4 min read
The Danger of AI Defaults

When you give users a default, they tend to take it.

This is usually a great boon to user experience: you can help make decisions for the user, instead of requiring them to use cognitive energy to make the decision. The result? An experience that feels very easy, thoughtless and frictionless. A great user experience.

Sometimes though, this is a bad idea.

Sometimes, you want a user to think. Sometimes you need judgement and bias, and the other things that humans bring to the table.

Grading Papers

Earlier today, I saw the UI for some educational software. This was part of the grading interface:

Grading interface with AI-suggested scores

At first glance, this is pretty interesting. Grading subjective answers like this is a PITA - you have to read them all. Ugh. If an AI could read them and just give us a head start, well, imagine the time savings!

So, we give a default grade.

This is helpful, especially if it’s accurate. Or, accurate enough. Over time.

Let’s talk about that over time part.

Defaults / Time = Tendencies

Remember writing checks? Remember how every year, in January, you’d annoyingly write the wrong month on the check?

You did that because you had a tendency to write the old year. A tendency is like a default choice over time. Sure, you can change it, but you seldomly do. And getting into a new tendency is tantamount to breaking one habit and adopting another simultaneously. It’s a little easier than that in practice, but it does take some effort, and we, as a species, are pretty lazy.
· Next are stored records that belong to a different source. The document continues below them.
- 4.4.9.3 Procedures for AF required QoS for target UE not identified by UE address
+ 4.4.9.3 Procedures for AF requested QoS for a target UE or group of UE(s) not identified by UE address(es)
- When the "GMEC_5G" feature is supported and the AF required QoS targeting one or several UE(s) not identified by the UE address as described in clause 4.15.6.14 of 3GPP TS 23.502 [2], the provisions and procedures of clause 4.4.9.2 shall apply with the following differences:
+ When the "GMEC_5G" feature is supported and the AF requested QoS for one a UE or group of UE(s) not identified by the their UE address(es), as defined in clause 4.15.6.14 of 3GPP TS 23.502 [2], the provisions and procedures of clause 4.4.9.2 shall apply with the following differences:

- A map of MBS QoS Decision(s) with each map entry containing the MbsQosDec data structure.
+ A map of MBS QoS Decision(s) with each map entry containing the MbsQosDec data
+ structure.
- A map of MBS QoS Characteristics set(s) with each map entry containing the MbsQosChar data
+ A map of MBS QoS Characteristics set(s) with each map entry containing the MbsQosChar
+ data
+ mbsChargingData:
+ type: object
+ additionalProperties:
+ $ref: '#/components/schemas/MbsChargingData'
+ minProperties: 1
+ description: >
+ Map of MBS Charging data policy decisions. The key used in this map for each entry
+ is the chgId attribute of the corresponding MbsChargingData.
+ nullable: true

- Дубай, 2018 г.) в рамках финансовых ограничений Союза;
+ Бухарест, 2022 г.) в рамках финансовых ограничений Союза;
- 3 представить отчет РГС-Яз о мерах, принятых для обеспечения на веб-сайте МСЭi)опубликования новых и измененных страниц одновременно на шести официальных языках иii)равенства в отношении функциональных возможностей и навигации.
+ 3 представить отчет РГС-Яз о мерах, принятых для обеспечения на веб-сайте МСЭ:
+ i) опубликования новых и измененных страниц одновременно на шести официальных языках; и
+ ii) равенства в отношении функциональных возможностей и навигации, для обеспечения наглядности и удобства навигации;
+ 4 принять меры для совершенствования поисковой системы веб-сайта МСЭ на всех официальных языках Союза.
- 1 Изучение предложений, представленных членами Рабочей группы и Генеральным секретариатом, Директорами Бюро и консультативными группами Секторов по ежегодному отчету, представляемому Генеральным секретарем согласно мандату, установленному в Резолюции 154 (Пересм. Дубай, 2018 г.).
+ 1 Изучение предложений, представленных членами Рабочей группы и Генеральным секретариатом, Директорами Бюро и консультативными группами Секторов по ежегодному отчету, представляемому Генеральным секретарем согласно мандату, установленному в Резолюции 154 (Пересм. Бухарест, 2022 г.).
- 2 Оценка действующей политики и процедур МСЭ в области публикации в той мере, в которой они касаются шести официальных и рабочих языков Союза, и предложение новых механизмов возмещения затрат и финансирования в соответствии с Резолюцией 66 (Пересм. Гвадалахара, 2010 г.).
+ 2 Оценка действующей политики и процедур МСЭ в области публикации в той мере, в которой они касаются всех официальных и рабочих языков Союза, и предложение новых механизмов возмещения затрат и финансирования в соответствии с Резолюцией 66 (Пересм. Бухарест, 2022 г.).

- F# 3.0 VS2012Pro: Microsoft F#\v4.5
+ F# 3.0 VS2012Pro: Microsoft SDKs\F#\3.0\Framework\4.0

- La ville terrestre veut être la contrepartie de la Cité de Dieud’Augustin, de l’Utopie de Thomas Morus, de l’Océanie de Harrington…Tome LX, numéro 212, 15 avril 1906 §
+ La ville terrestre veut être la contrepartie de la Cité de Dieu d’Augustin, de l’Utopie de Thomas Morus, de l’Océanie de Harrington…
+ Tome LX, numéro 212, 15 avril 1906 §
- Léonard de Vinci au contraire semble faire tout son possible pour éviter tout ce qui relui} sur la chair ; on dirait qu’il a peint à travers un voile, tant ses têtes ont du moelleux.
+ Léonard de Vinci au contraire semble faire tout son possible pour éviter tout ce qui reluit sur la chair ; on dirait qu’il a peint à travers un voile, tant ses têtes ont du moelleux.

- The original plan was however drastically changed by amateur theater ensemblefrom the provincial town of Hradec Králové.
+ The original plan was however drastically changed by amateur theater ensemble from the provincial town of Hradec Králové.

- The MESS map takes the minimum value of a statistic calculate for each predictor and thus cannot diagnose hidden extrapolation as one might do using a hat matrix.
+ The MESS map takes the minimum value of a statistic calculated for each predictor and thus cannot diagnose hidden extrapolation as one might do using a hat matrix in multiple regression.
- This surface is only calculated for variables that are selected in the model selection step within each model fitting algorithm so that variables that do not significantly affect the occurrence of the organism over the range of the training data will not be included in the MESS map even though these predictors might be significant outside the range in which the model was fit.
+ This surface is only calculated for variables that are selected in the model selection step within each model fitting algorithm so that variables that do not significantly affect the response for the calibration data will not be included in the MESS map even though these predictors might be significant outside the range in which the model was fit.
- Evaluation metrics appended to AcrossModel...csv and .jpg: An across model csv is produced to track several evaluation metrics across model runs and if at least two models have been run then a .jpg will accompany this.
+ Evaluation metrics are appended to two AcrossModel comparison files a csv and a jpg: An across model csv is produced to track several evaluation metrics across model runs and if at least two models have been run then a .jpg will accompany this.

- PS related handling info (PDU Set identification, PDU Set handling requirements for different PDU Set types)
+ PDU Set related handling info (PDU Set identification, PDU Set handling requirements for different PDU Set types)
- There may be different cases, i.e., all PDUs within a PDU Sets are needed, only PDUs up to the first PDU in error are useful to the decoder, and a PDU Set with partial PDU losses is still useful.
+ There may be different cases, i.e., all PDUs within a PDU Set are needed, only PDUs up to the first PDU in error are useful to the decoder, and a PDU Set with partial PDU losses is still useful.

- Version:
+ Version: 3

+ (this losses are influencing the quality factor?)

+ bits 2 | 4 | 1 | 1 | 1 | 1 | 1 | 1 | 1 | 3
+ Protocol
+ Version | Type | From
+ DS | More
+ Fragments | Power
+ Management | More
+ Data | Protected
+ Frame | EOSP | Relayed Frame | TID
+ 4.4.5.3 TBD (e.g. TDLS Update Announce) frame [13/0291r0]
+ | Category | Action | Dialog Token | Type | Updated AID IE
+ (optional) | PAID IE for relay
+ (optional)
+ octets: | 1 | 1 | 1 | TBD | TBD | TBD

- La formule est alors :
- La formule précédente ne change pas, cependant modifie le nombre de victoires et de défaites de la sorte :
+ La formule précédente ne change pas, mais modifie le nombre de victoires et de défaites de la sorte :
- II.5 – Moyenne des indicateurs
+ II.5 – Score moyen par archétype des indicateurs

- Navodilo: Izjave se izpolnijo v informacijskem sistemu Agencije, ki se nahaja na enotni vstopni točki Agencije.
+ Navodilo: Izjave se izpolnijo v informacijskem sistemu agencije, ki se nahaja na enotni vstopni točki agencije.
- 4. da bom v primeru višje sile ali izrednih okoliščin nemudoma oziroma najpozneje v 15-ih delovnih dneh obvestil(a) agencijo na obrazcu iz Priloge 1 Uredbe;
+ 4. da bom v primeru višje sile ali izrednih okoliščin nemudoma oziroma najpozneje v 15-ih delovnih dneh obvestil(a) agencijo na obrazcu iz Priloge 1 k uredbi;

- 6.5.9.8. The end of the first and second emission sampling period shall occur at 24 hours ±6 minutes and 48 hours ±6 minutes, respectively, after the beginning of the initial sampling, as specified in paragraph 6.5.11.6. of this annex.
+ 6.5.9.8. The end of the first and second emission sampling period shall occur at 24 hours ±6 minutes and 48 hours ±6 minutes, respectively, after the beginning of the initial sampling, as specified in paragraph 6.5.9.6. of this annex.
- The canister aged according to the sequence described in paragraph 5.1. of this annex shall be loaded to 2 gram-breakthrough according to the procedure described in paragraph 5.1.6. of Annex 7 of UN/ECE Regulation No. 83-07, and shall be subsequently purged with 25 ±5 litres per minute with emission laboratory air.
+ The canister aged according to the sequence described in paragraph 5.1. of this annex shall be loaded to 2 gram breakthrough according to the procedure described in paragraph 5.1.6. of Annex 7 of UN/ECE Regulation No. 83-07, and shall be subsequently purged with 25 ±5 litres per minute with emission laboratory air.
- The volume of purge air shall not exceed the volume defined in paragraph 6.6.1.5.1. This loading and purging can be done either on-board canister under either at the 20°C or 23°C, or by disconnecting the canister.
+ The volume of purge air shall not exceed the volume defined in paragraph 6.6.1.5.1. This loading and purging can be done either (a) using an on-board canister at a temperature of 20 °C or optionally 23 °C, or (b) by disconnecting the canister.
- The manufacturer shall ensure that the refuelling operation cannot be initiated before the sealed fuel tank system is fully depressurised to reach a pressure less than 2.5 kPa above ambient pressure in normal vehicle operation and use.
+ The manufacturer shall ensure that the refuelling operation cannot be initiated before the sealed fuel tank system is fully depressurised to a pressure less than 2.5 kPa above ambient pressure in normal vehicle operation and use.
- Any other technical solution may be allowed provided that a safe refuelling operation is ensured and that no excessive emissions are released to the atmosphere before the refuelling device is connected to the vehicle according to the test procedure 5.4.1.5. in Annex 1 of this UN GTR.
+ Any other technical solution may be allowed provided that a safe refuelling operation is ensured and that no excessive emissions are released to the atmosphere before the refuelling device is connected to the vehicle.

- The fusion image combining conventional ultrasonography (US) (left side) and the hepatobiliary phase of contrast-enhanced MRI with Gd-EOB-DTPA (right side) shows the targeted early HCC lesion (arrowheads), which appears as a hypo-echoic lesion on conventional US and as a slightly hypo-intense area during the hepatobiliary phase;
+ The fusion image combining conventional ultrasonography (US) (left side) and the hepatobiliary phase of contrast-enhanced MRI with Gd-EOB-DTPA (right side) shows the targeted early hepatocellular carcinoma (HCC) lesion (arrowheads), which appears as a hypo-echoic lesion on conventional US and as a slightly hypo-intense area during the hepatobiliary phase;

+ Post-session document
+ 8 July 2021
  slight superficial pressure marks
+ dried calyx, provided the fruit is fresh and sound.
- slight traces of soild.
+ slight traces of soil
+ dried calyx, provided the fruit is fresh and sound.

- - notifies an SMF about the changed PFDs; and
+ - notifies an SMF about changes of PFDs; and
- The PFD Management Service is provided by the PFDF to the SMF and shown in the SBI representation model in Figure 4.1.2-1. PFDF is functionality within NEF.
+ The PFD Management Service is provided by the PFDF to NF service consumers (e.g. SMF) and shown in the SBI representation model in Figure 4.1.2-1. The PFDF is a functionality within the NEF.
How does this apply to our grading example above?

Well over time, teachers will tend to select the default. And, as that default gets selected more and more, they’ll develop a tendency to stop really reading things and thinking about the students’ responses. Once they trust that AI is close enough for the effort tradeoff to pay off, they’ll surrender grading for this question, or test, or semester, progressively to automated systems.

Now in theory, maybe this is acceptable, maybe the AI can do a BETTER job grading. But, there’s something that tells me that helping teachers to unknowingly develop a tendency to outsource grading of subjective answers is probably a net negative move.

Another interesting factor in this is the fact that LLMs aren’t static reasoning machines. They change over time, generally improving, but improving on some dimensions at the exclusion of others. This means that your grading is now tethered to something that is actually detached from the general problem of grading in general: the architectural tradeoffs made to a model to maximize some other company performance metric. That sounds like misaligned incentives.

No AI in Grading?

I don’t think the answer is to say “AI can’t be used for grading”, because it’s obvious that there are times when it can legitimately be used to speed up work in a safe, trustworthy way that doesn’t have second-order effects. Maybe the answer is, instead of suggesting a grade, to give the teacher feedback on the response and how well it fits the assignment without assigning the number, and ultimately let the teacher assign the number.

Regardless, it’s a good example of how subtle design decisions can lead to unintended effects down the road that aren’t readily apparent when you look at the UI initially.